SOURCE DATA: Begin
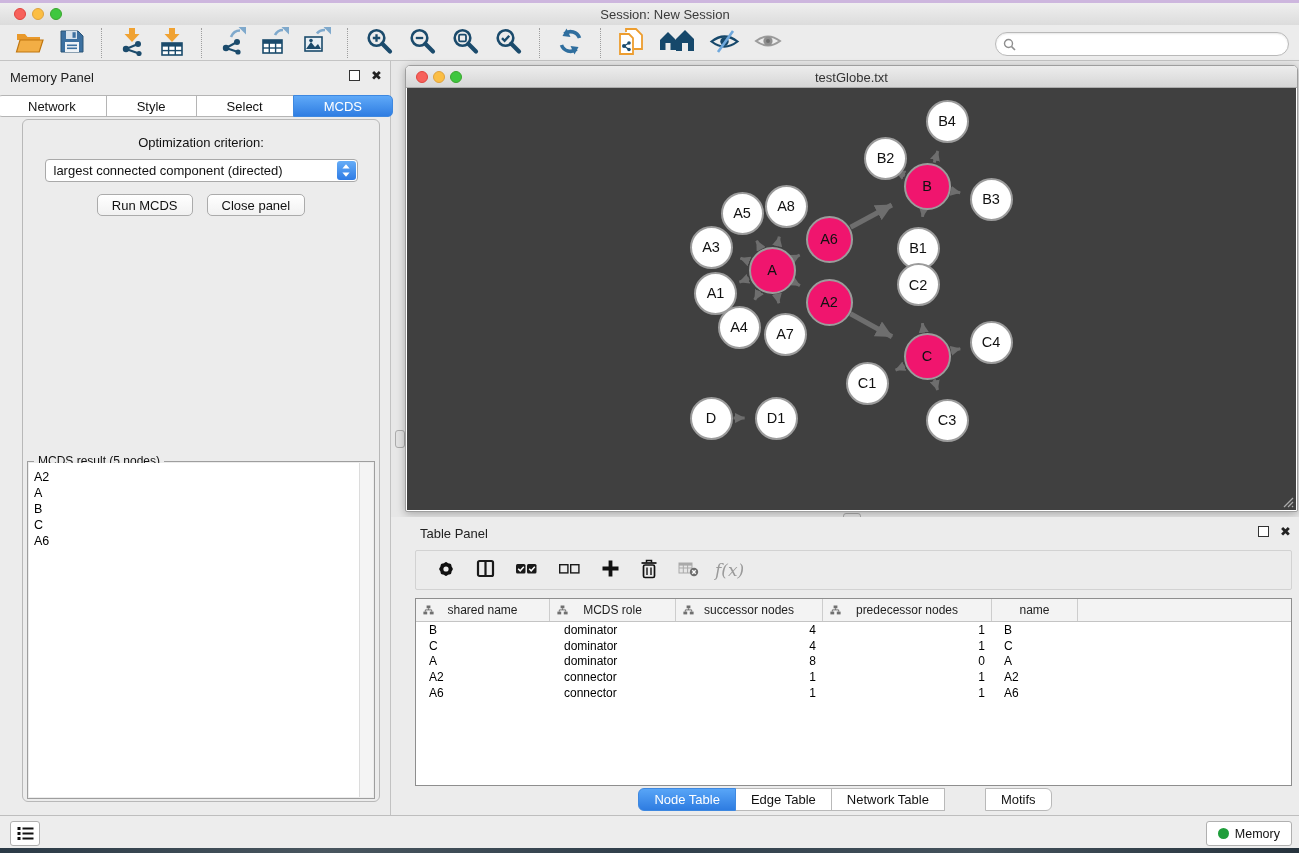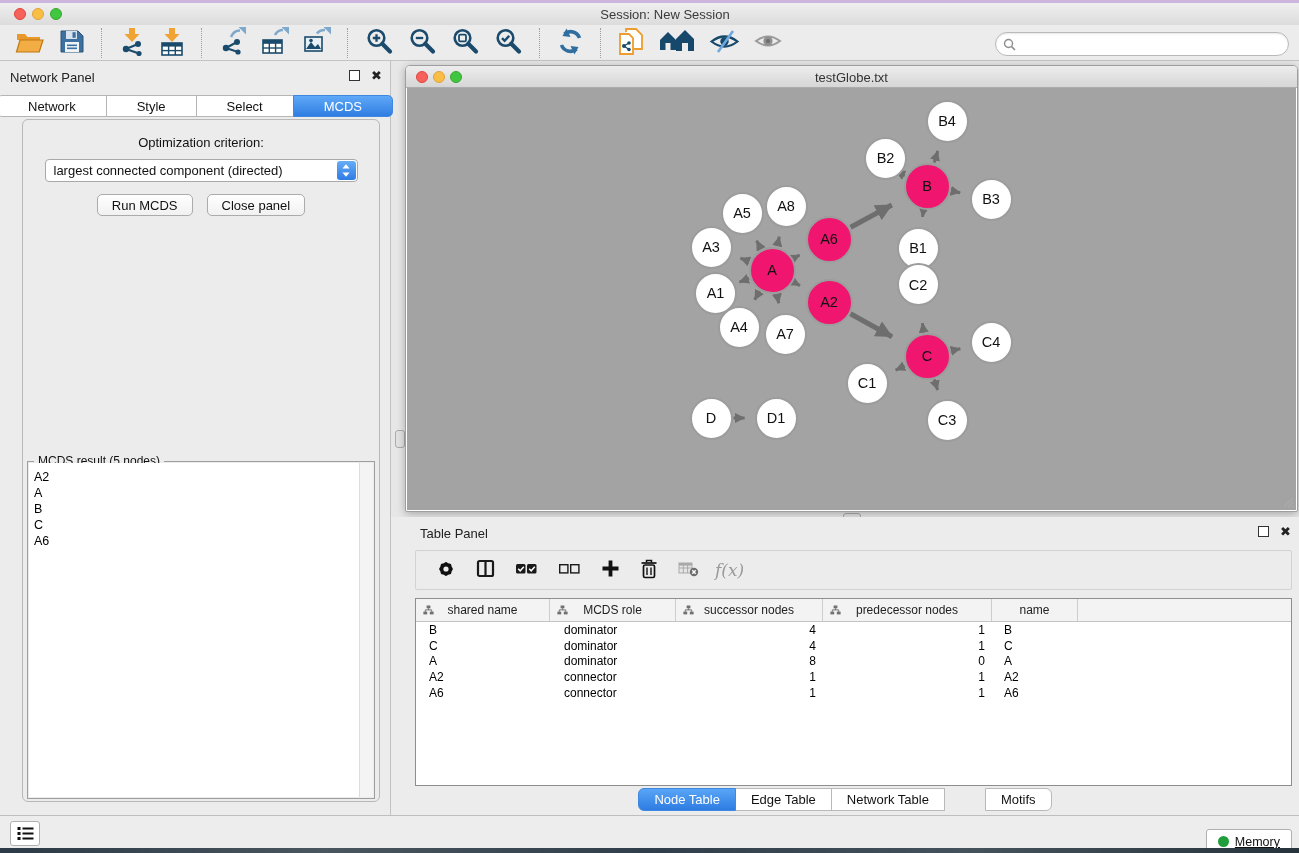"Network Panel" div.panel-title { text: Network -> Memory }
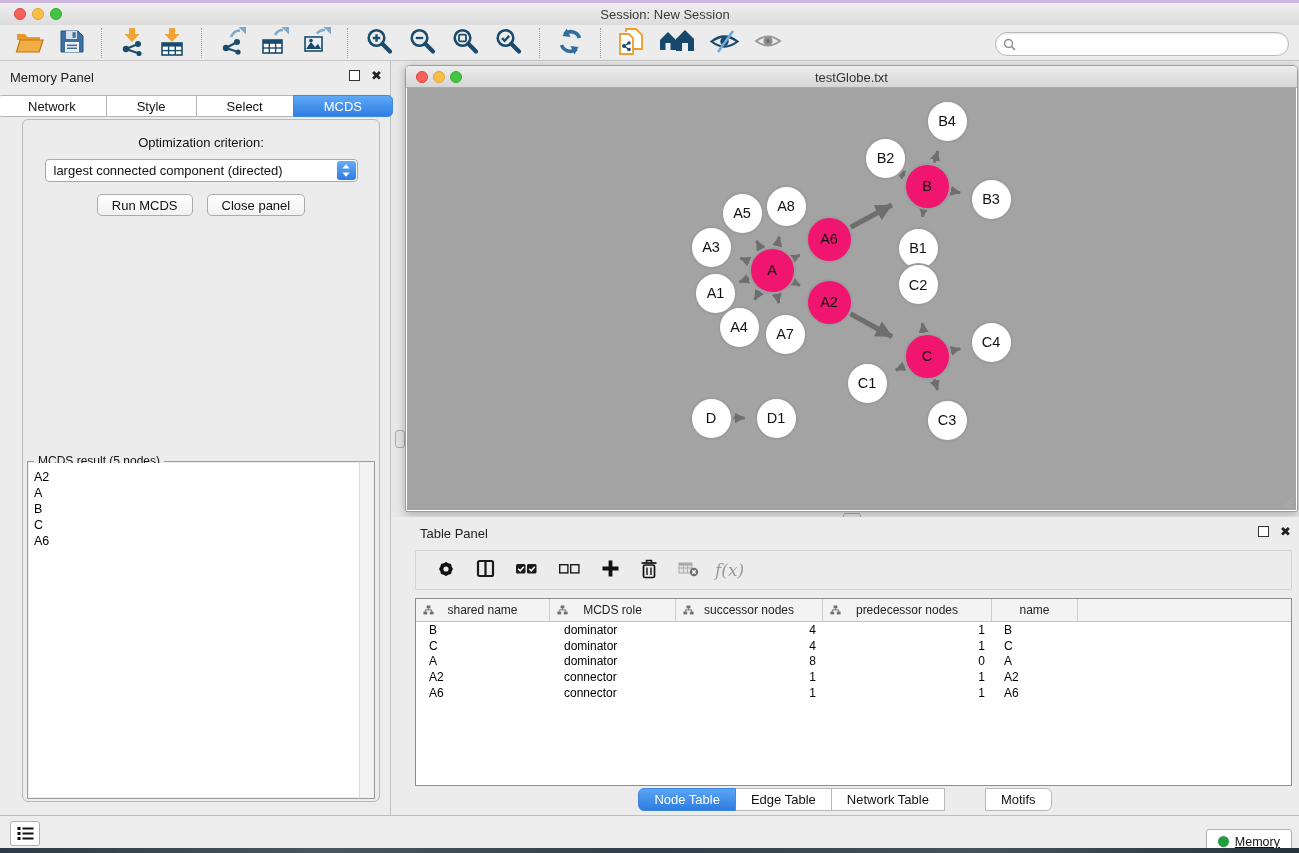"B4" .net-canvas { background: #a3a3a3 -> #404040 }
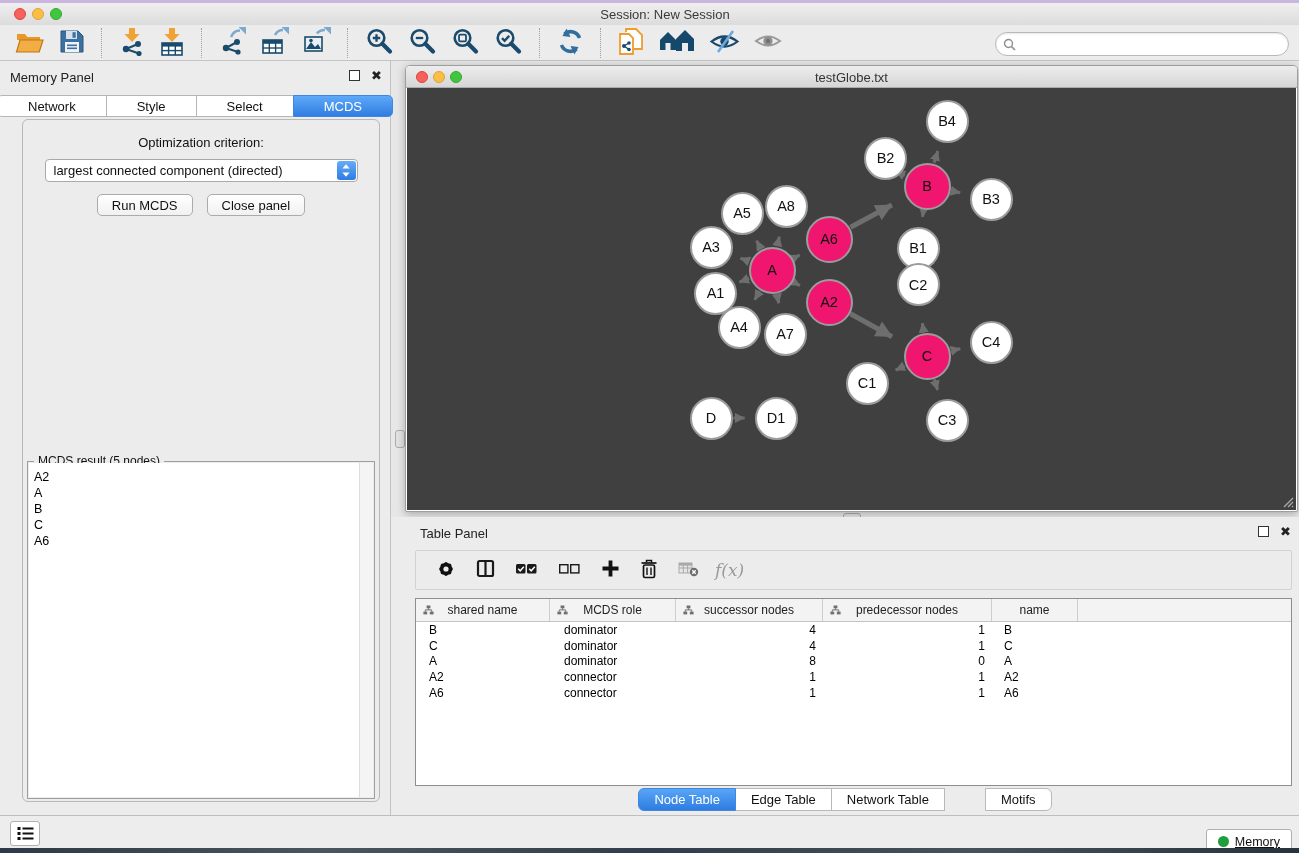"Memory" .memory-btn { text-decoration: underline -> none; top: 13px -> 5px }
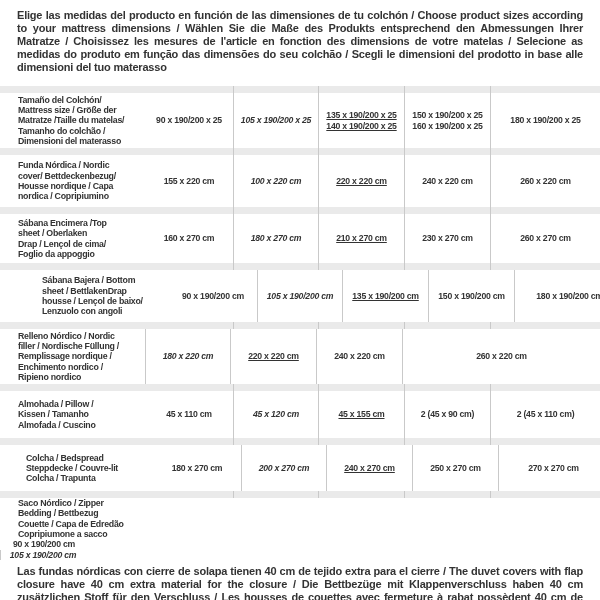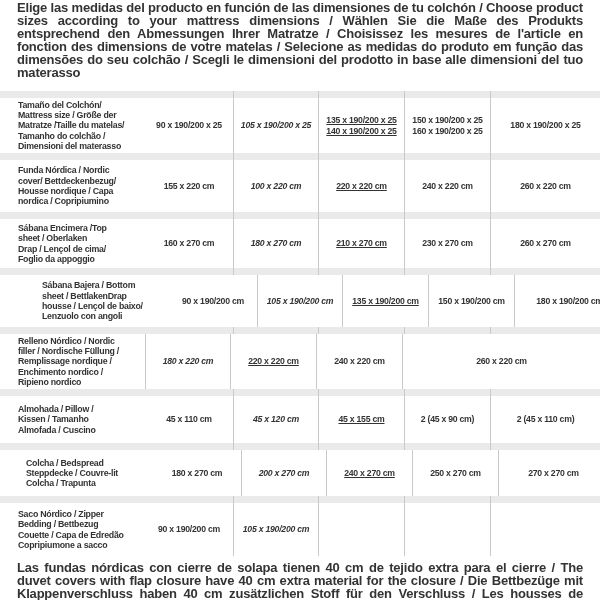"Elige las medidas del producto" .intro,.note { font-size: 13px -> 11px; padding: 1px 17px 0 17px -> 9px 17px 0 17px }
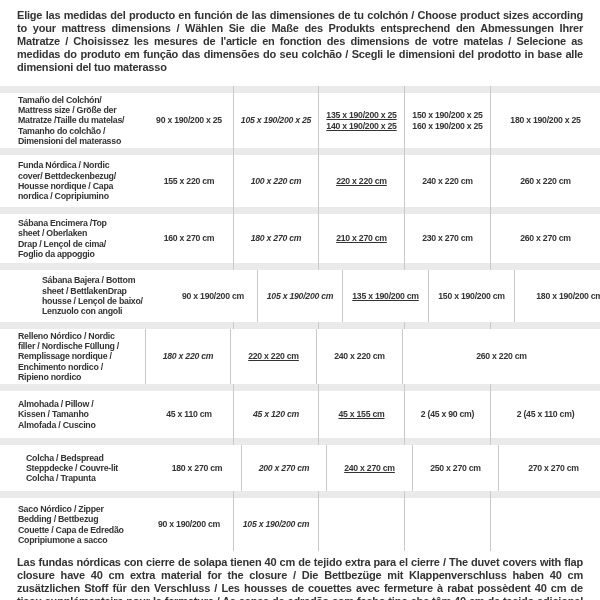"Saco Nórdico / Zipper" div.trow { flex-direction: none -> column }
SOURCE DATA: End
DESCRIPTION OF THE TASK
Only the lines from the one containing "background: #a3a3a3 ->" through the last line of the records above should be repeated, exactly and without pictures.

YOUR SOLUTION
"B4" .net-canvas { background: #a3a3a3 -> #404040 }
"Memory" .memory-btn { text-decoration: underline -> none; top: 13px -> 5px }
"Elige las medidas del producto" .intro,.note { font-size: 13px -> 11px; padding: 1px 17px 0 17px -> 9px 17px 0 17px }
"Saco Nórdico / Zipper" div.trow { flex-direction: none -> column }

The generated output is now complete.